(Task data)

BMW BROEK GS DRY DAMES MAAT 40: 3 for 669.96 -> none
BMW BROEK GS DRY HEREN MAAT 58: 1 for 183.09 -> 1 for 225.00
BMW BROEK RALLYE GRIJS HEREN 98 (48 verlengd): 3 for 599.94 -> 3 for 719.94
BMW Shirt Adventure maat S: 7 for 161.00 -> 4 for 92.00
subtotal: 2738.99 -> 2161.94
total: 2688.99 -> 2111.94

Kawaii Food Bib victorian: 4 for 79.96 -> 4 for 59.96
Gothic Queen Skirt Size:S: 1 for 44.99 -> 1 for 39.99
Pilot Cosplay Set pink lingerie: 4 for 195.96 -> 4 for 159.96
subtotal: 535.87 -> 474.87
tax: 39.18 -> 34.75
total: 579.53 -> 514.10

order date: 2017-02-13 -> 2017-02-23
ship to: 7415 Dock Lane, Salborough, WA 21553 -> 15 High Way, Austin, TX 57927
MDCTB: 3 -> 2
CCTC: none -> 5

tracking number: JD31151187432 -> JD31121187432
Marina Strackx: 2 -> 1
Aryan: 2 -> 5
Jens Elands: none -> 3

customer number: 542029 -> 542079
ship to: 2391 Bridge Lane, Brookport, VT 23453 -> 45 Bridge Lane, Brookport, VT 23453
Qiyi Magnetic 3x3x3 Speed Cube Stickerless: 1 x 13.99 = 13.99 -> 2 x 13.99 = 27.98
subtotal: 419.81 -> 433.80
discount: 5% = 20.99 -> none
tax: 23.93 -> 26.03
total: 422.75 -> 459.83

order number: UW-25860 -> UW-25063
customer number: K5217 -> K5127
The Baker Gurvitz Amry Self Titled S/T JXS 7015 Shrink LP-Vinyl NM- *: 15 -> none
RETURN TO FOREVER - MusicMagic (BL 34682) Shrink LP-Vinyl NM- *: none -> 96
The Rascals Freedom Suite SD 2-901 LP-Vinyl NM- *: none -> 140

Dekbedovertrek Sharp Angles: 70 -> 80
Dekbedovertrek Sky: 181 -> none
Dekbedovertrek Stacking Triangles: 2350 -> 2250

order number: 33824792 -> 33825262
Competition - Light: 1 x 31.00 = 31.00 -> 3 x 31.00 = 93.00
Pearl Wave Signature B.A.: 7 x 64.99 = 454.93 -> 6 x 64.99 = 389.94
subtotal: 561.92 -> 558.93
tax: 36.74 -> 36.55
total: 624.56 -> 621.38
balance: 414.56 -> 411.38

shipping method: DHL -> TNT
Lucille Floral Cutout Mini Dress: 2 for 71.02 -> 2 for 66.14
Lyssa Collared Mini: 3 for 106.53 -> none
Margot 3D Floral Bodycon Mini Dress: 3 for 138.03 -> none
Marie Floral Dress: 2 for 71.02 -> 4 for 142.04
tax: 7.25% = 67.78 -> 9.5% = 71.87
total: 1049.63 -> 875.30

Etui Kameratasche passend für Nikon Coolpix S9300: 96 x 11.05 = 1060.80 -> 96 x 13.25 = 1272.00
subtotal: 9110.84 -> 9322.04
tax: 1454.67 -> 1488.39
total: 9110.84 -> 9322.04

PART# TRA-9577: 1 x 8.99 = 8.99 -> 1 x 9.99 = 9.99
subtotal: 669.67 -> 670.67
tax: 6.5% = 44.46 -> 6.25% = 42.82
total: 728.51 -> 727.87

(Task to carry out)
The span to give again runs from the line with "subtotal: 669.67 -> 670.67" through the last line of the records above; reproduce it exactly and nothing more.

(Exercise result)
subtotal: 669.67 -> 670.67
tax: 6.5% = 44.46 -> 6.25% = 42.82
total: 728.51 -> 727.87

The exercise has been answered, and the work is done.